Students took on three different projects during the 3½ weeks of this Block 1 SYS course. First, they worked with a local artist, Mark Benesh, to create a mural for Uptown Mount Vernon. The entire class, many of which are non-art majors, played a part in painting the mural.
“Professional muralist (Mark Benesh) designed it in collaboration with Susannah. It was projected onto boards, and we traced it and painted by numbers essentially,” said Evan Begner, a sophomore economics and business major from Colorado.
Now people enjoying a stroll Uptown can see the work just off of First Avenue near Mount Vernon Hair Co. and Friends.

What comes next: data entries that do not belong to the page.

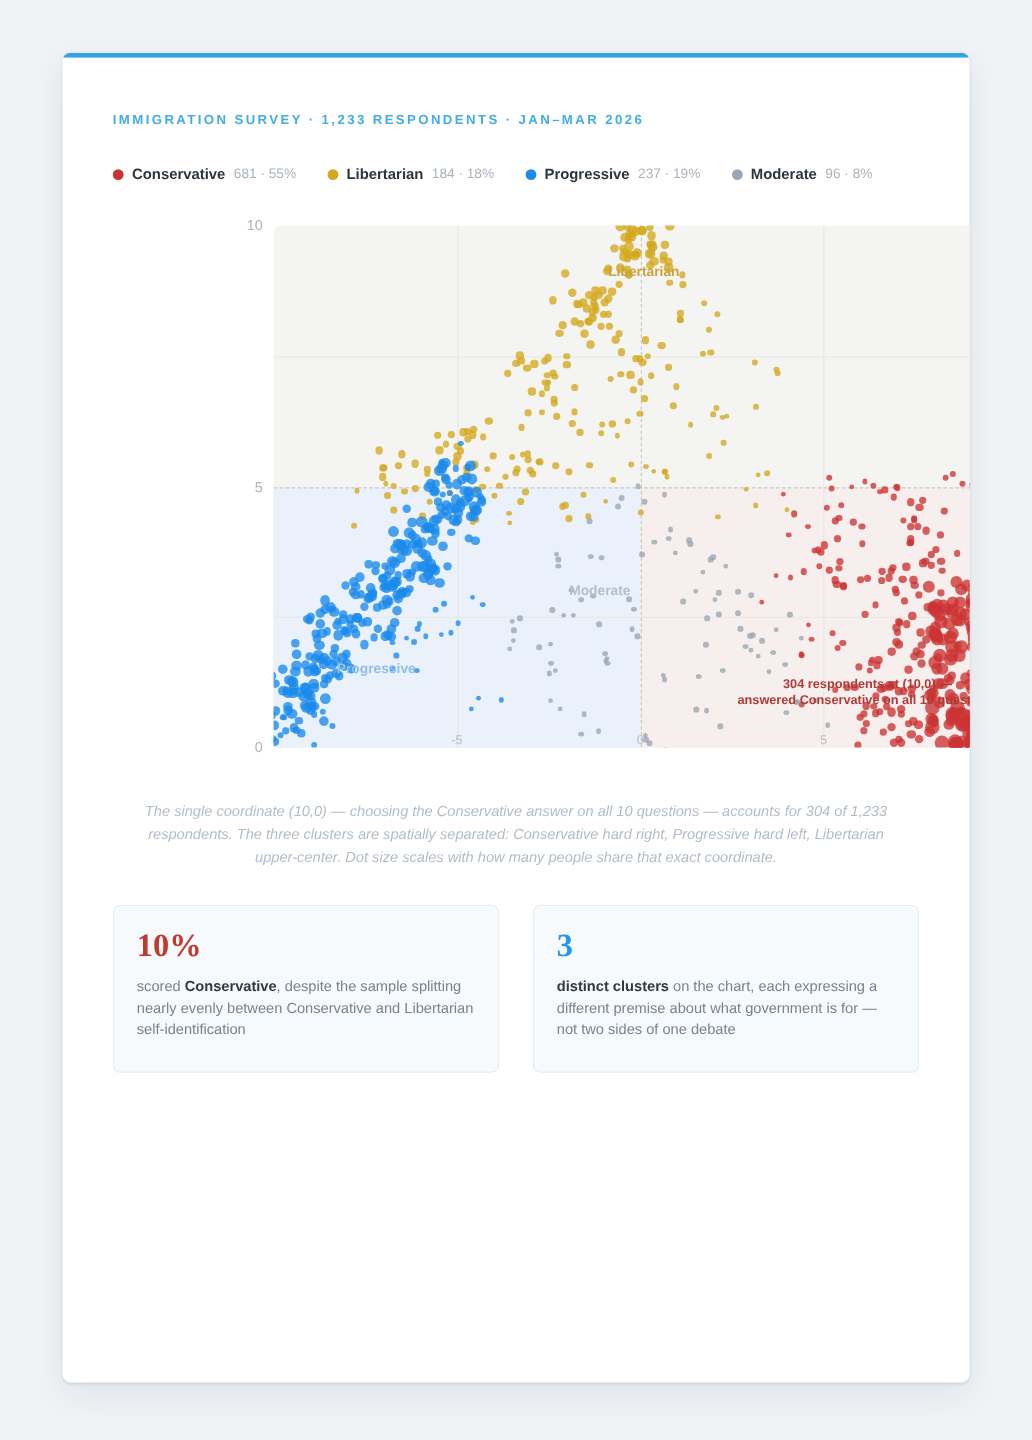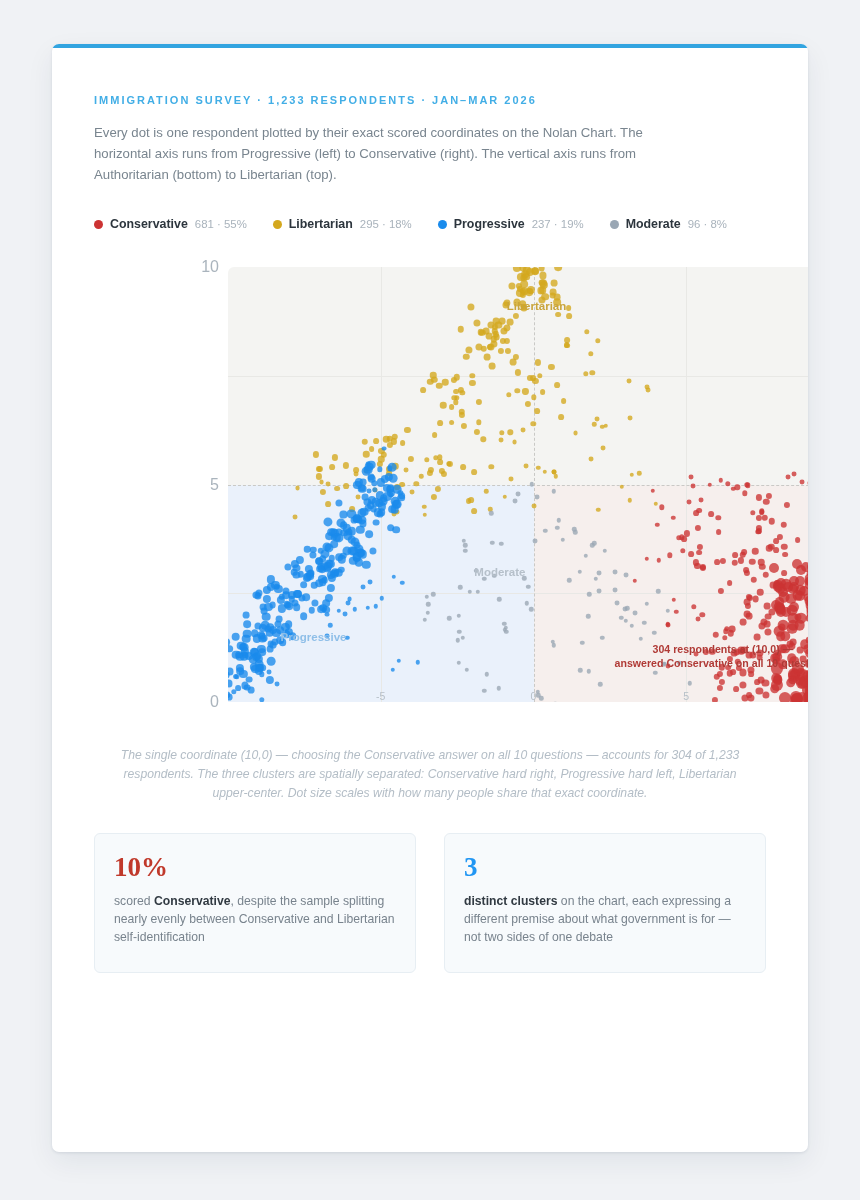--- a/index.html
+++ b/index.html
@@ -157,7 +157,6 @@
     <div id="eyebrow">IMMIGRATION SURVEY · 1,233 RESPONDENTS · JAN–MAR 2026</div>
 
 
-    <p id="deck">Every dot is one respondent plotted by their exact scored coordinates on the Nolan Chart. The horizontal axis runs from Progressive (left) to Conservative (right). The vertical axis runs from Authoritarian (bottom) to Libertarian (top).</p>
 
     <div id="legend">
         <div class="lg">

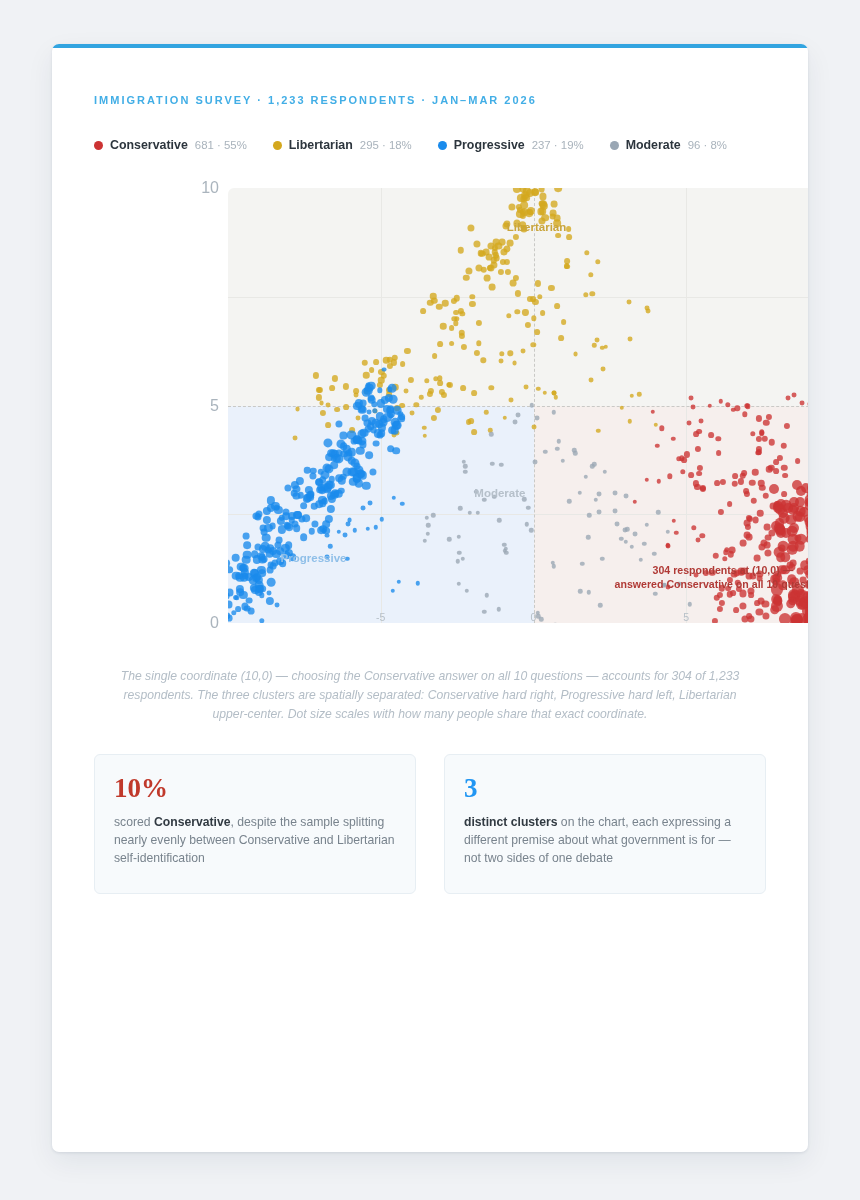--- a/index.html
+++ b/index.html
@@ -167,7 +167,7 @@
         <div class="lg">
           <span class="lg-dot" style="background: rgb(212, 168, 30);"></span>
           <span class="lg-name">Libertarian</span>
-          <span class="lg-meta">295  ·  18%</span>
+          <span class="lg-meta">184  ·  18%</span>
         </div>
         <div class="lg">
           <span class="lg-dot" style="background: rgb(26, 139, 236);"></span>

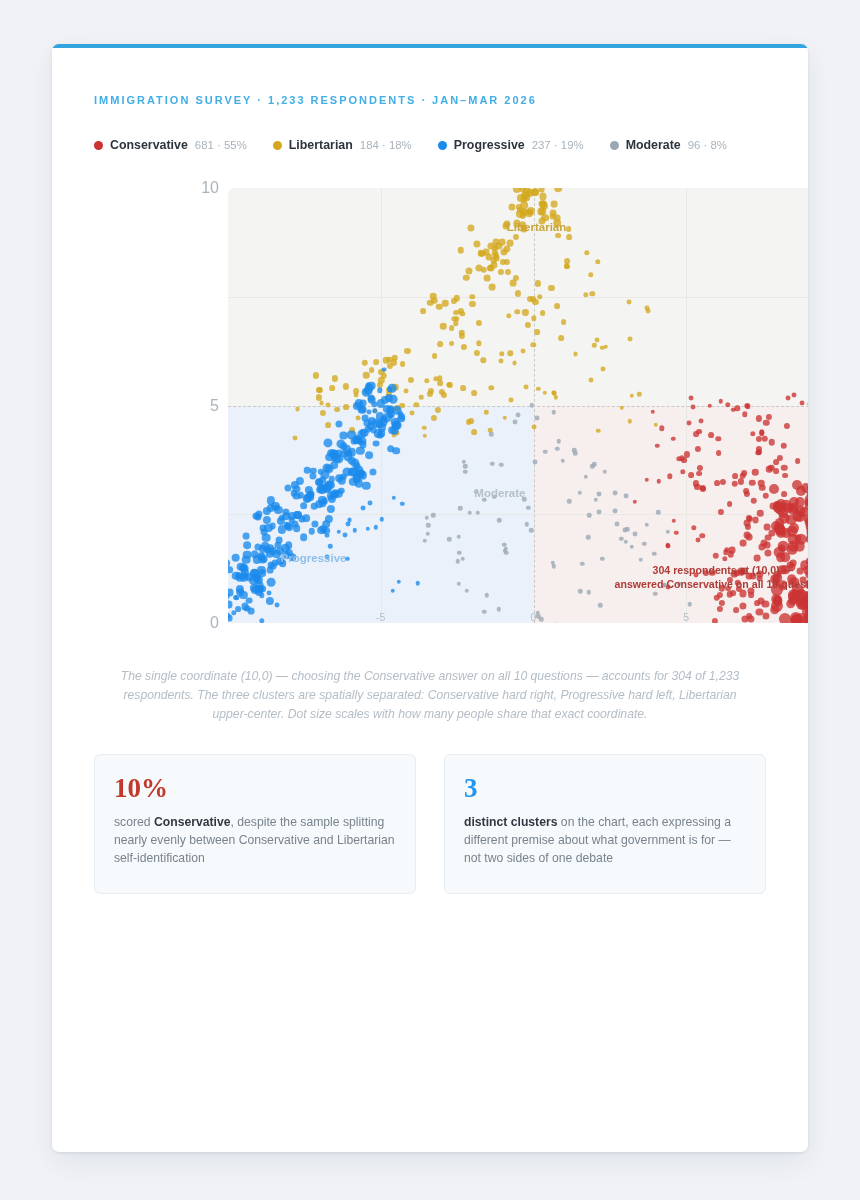--- a/index.html
+++ b/index.html
@@ -83,7 +83,7 @@
   }
   .ytick {
     position: absolute; right: 100%; margin-right: 9px;
-    font-size: 16px; color: #aab4bd; transform: translateY(-50%);
+    font-size: 12px; color: #aab4bd; transform: translateY(-50%);
     white-space: nowrap;
     text-align: center;
   }

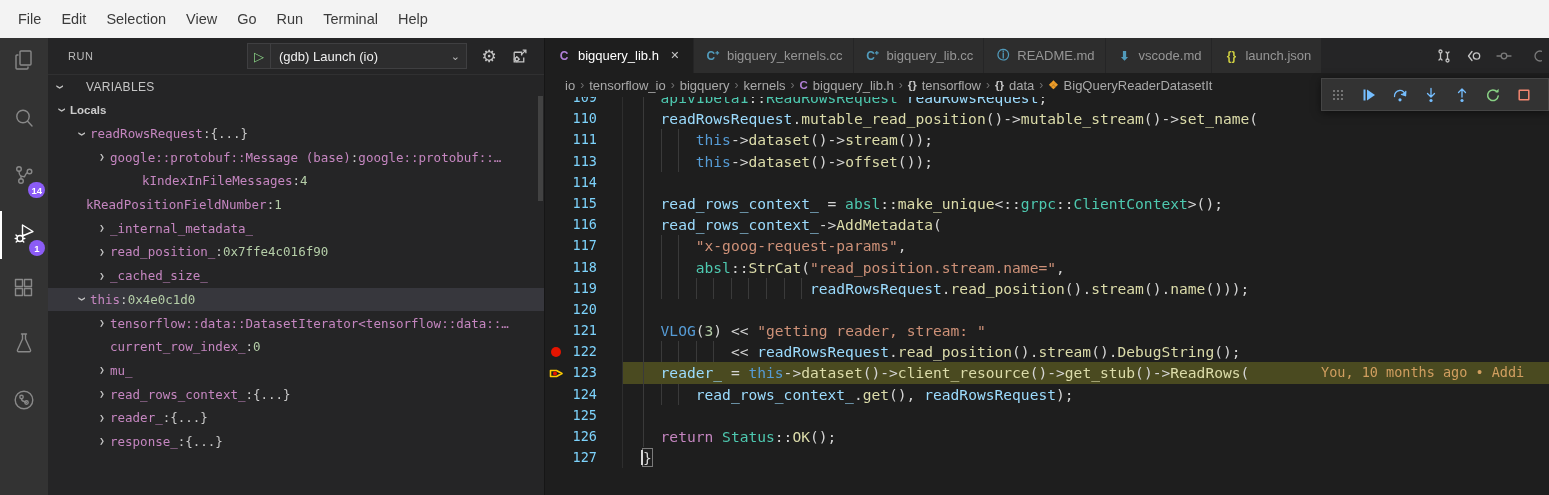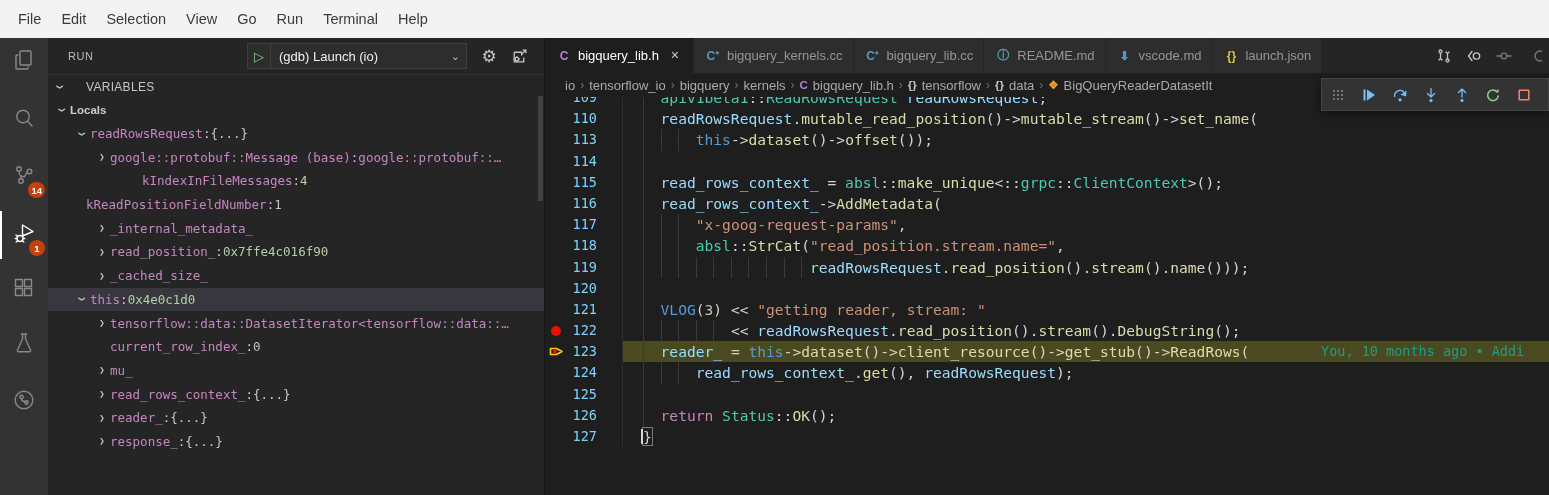--- a/index.html
+++ b/index.html
@@ -381,6 +381,13 @@
           <div class="line">
             <div class="gut">
               <span class="gut-ico"></span>
+              <span class="lnum">111</span>
+            </div>
+            <span class="ltext"><span class="ig" style="width: 17.58px;"></span><span class="ig" style="width: 17.58px;"></span><span class="ig" style="width: 17.58px;"></span><span class="tk-K">this</span><span class="tk-p">-&gt;</span><span class="tk-f">dataset</span><span class="tk-p">()-&gt;</span><span class="tk-f">stream</span><span class="tk-p">());</span></span>
+          </div>
+          <div class="line">
+            <div class="gut">
+              <span class="gut-ico"></span>
               <span class="lnum">113</span>
             </div>
             <span class="ltext"><span class="ig" style="width: 17.58px;"></span><span class="ig" style="width: 17.58px;"></span><span class="ig" style="width: 17.58px;"></span><span class="tk-K">this</span><span class="tk-p">-&gt;</span><span class="tk-f">dataset</span><span class="tk-p">()-&gt;</span><span class="tk-f">offset</span><span class="tk-p">());</span></span>

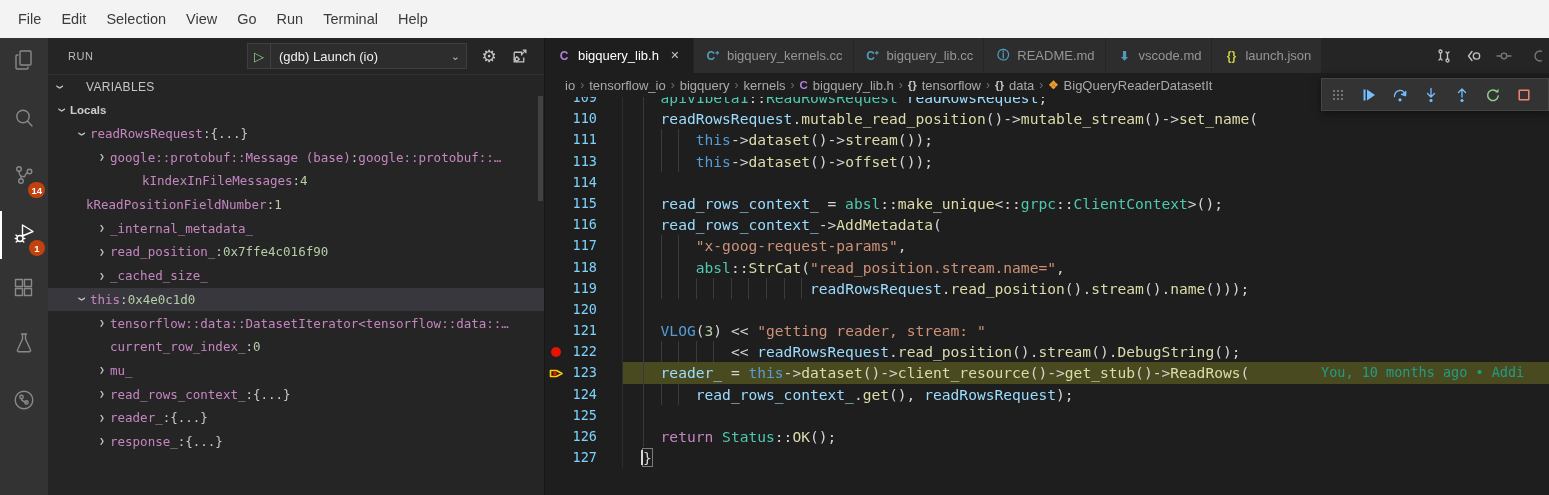--- a/index.html
+++ b/index.html
@@ -19,7 +19,7 @@
              align-items:center; justify-content:center; color:#898989; }
   .ab-item.active { color:#ffffff; border-left:2px solid #ffffff; }
   .ab-badge { position:absolute; right:3px; bottom:3px; min-width:16px; height:16px;
-              border-radius:9px; background:#c2410c; color:#fff; font-size:9.5px;
+              border-radius:9px; background:#8b5cf6; color:#fff; font-size:9.5px;
               display:flex; align-items:center; justify-content:center; padding:0 3px;
               font-weight:bold; }
 

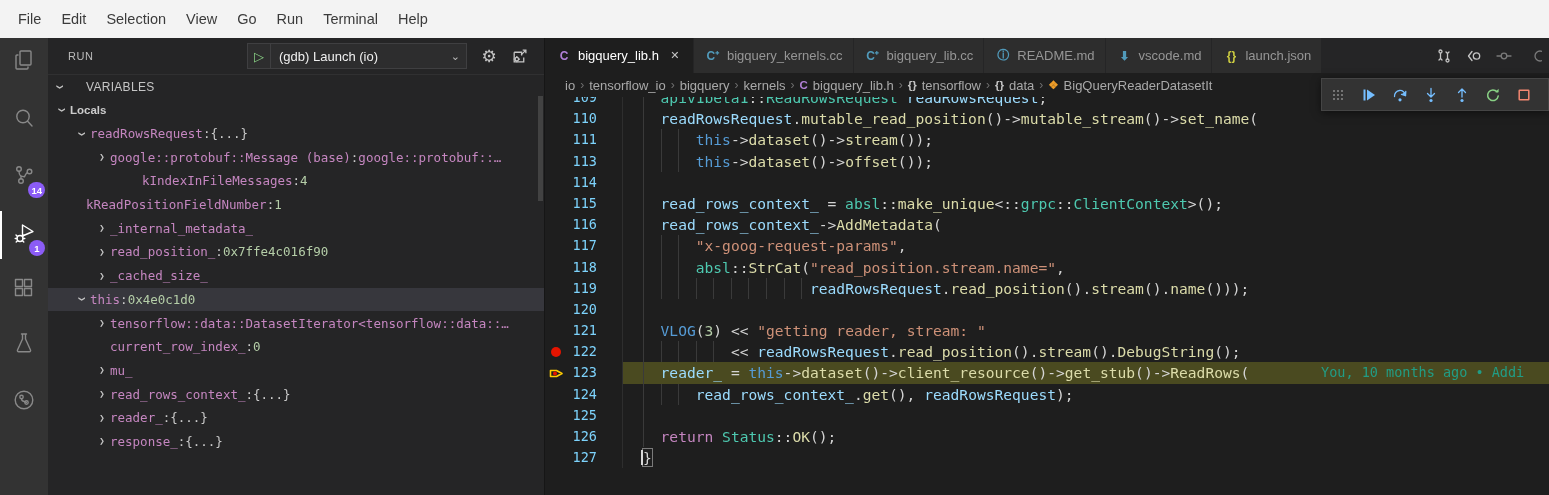--- a/index.html
+++ b/index.html
@@ -87,7 +87,7 @@
   .tk-K{color:#569cd6}.tk-s{color:#ce9178}.tk-n{color:#b5cea8}.tk-p{color:#d4d4d4}
   .tk-b{color:#d4d4d4; outline:1px solid #7a7a7a; position:relative;}
   .tk-b::before{content:""; position:absolute; left:-2px; top:1px; bottom:1px; width:1.5px; background:#d8d8d8;}
-  .blame { position:absolute; left:698px; top:0; color:#14b8a6; opacity:0.75; font-size:13.5px; }
+  .blame { position:absolute; left:698px; top:0; color:#fdba74; opacity:0.75; font-size:13.5px; }
   .bp { width:10px; height:10px; border-radius:50%; background:#e51400; }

The mural depicts a firefighter and was designed to engage the community and provide a sense of history through the imagery.
“The mural is site-specific–integrating the history of the space. This block actually burned down in 1975 and that fire was fought by the Mount Vernon Fire Department.” Biondo-Gemmell said. “We used that historical fire and how it changed the community as a springboard for the design component. That’s what people will see in that mural–the story of that fire and the patch that would have been worn by the department at that point. It’s composed of images from that time period.”
For the second project of the class, students used pottery-making to bring awareness to food insecurity issues in their local community.
“Empty Bowls is a national organization that uses the creation of ceramic bowls to bring awareness to hunger issues,” Biondo-Gemmell said. “The students learned different handbuilding and throwing processes to produce the bowls.”
Sophomore Audrey Pagel, a studio art and psychology double major from Minnesota, said after a year of COVID it has been fun to get out in the community and get involved.
“I love pottery, so it has been really fun to use my own skills and things that I love doing to help impact the community and bring those skills to different organizations that are helping the community that I live in now,” Pagel said.
The students received donations for those bowls at the Lincoln Highway Arts Festival on Sept. 18, and they gave all of the proceeds to the food pantry of the Southeast Linn Community Center in Lisbon.
The third and final project allowed students to think big and design their own community-engaged artwork. They used digital and analog processes along with a written proposal to develop and communicate their design ideas. All the students in the class were then asked to participate in a public presentation of the projects at the SYS showcase on the last day of the block.
The class was excited to not only spend their time supporting the community but through this class, the community also supported them. The class received a grant from the Mount Vernon Area Arts Council. Plus, Dale Merrill and Liberty Iron Works created the mural frame and installed the mural.
At the end of the 18 days of these SYS classes, students have learned new skills and have discovered new ways to solve problems that extend far beyond themselves and beyond the Hilltop.